Understanding the inner workings of an ion channel has, in the last several years, boiled down to a hunt for dynamic structural cartoons that capture the essence of the channel's biophysical behavior. The main approach to this end has been the “structure–function” study in which selected residues are mutated and the functional consequences are explored electrophysiologically. Functionally important regions of the ion channel protein are often revealed from this type of experiment. Nevertheless, these studies are typically devoid of anything approaching real structural data. Therefore, the cartoon models depicting, for example, the way ion channels open and close are largely fantasies, however much insight they provide. This deficiency changed dramatically with the first crystal structure of a bacterial potassium channel (1). The significance of this scientific breakthrough included the sobering realization that standard structure–function studies can result in absurd structural predictions, highlighting the importance of atomic level structures to accompany functional studies.
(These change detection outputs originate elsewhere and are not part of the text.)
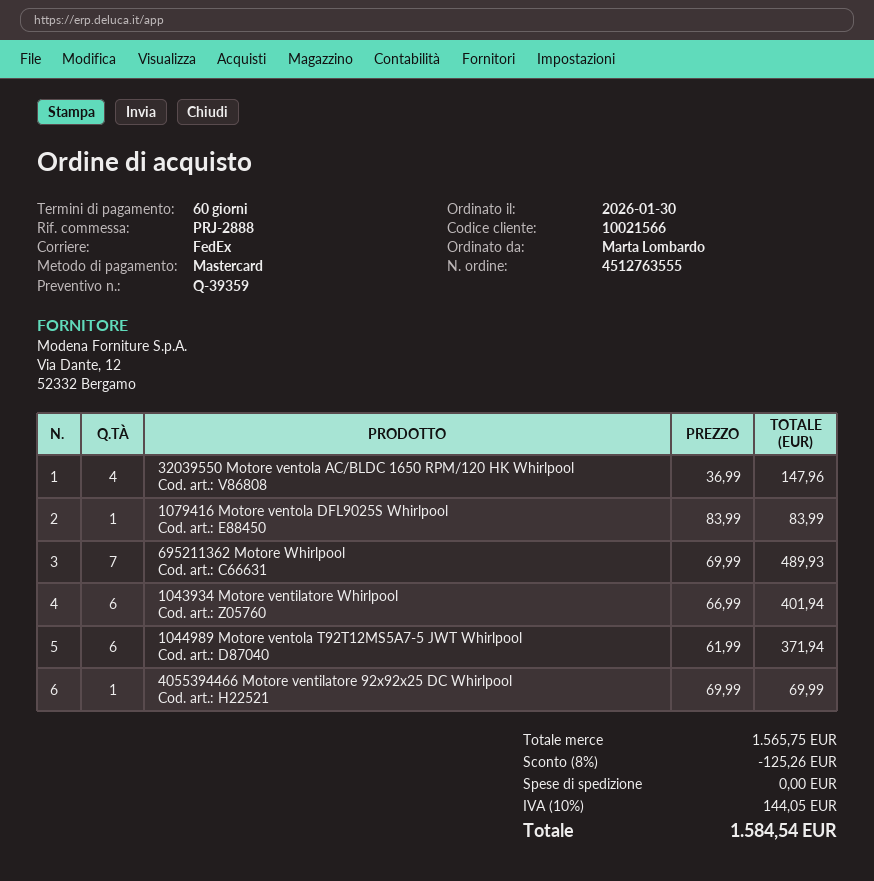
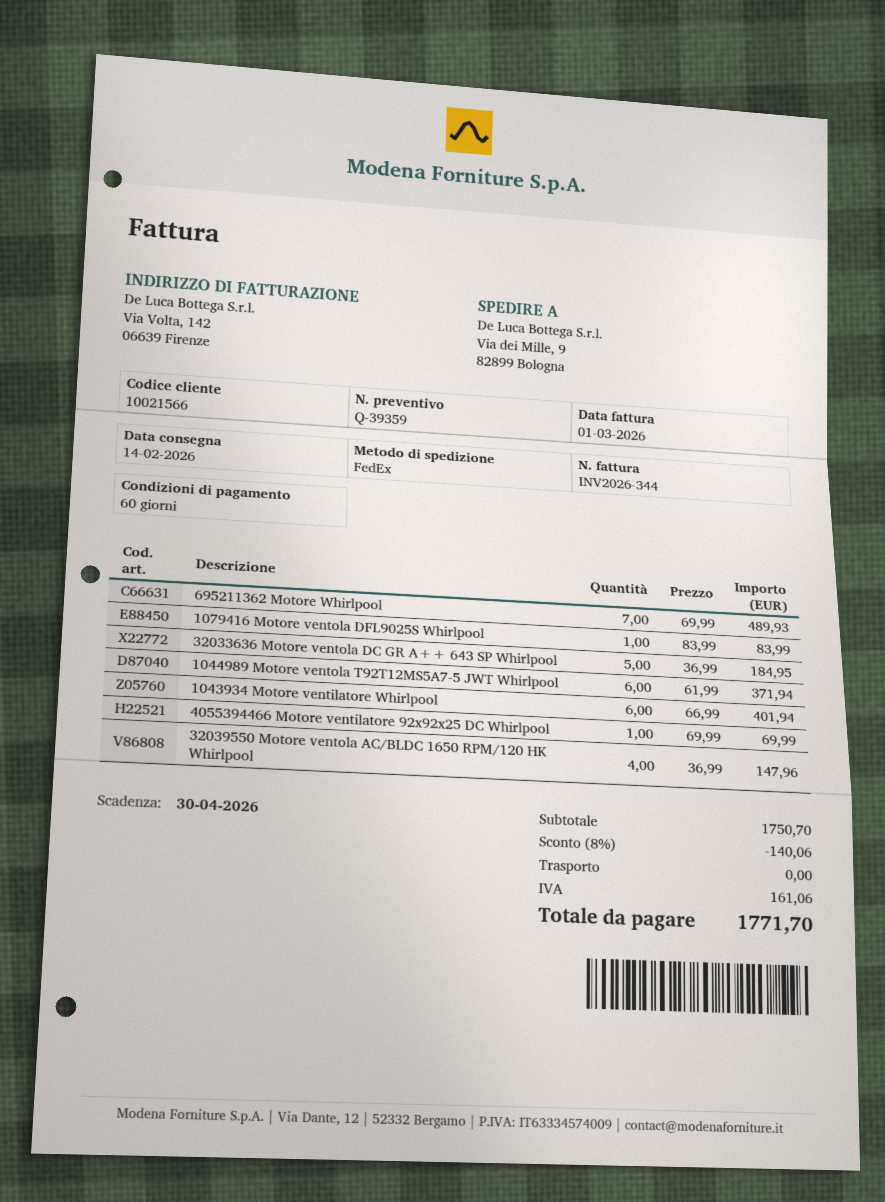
32033636 Motore ventola DC GR A++ 643 SP Whirlpool: none -> 5 x 36.99 = 184.95
subtotal: 1565.75 -> 1750.70
discount: 8% = 125.26 -> 8% = 140.06
tax: 144.05 -> 161.06
total: 1584.54 -> 1771.70

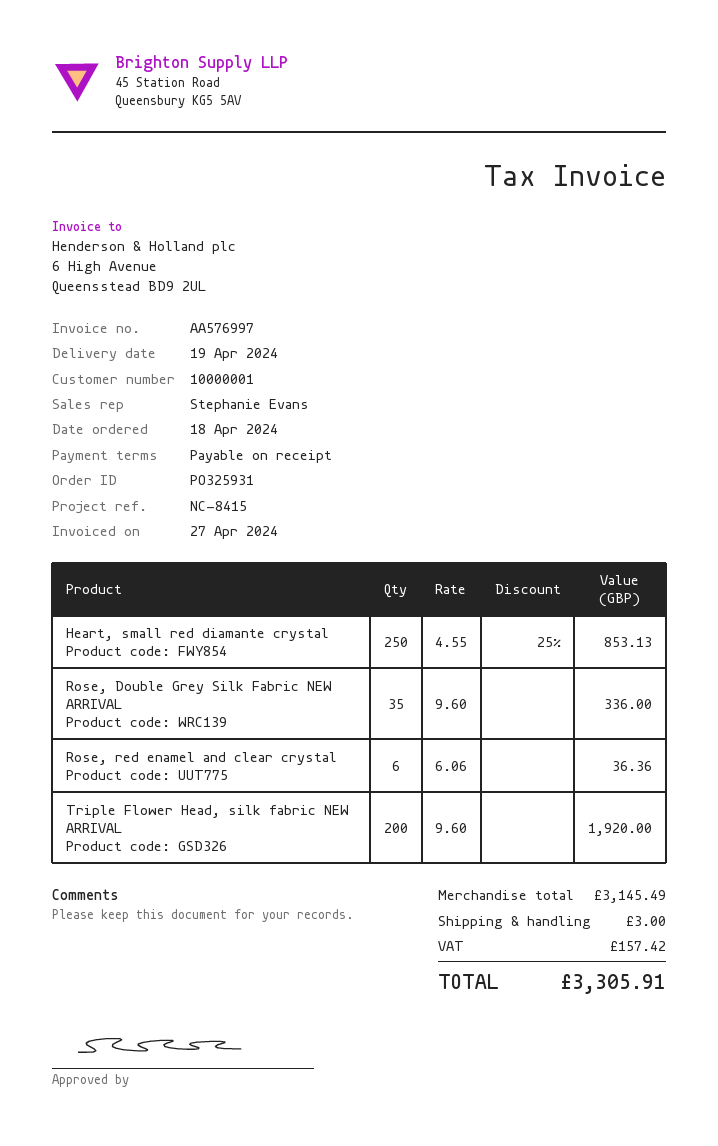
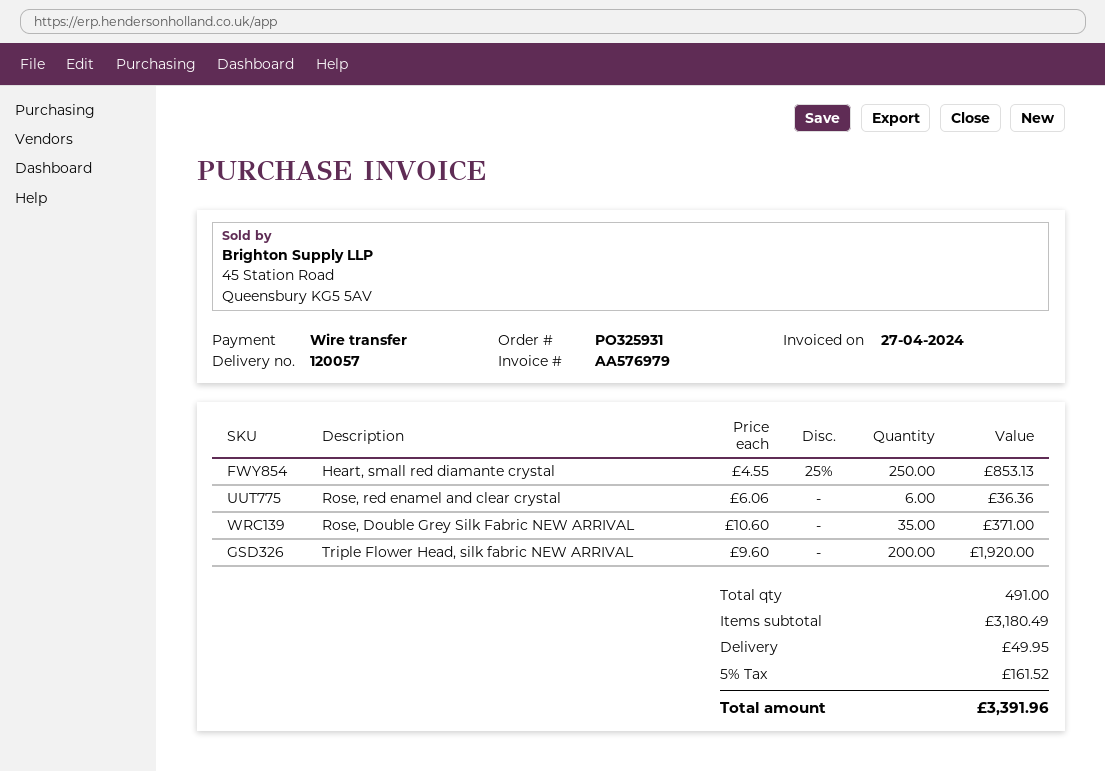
invoice number: AA576997 -> AA576979
Rose, Double Grey Silk Fabric NEW ARRIVAL: 35 x 9.60 = 336.00 -> 35 x 10.60 = 371.00
subtotal: 3145.49 -> 3180.49
shipping: 3.00 -> 49.95
tax: 157.42 -> 161.52
total: 3305.91 -> 3391.96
The most captivating property of the ion channels responsible for action potentials in excitable cells (nerve and muscle cells) is their exquisite sensitivity to small changes of membrane potential. This is arguably the most highly scrutinized feature of these proteins since Hodgkin and Huxley (2) first described the sodium and potassium currents of the squid giant axon in 1952. However, despite a wealth of electrophysiological studies and a surfeit of discarded cartoons, the atomic structure of a voltage-gated ion channel remained elusive until 2003, when the MacKinnon laboratory obtained a crystal structure of the potassium channel KvAP (3). A functional study of KvAP by the same group led to a proposal, known as the “voltage sensor paddle model” (4), that was so surprising and apparently contradictory with a wide variety of previous experimental data that it generated an extensive controversy (e.g., see refs. 5–7) and a …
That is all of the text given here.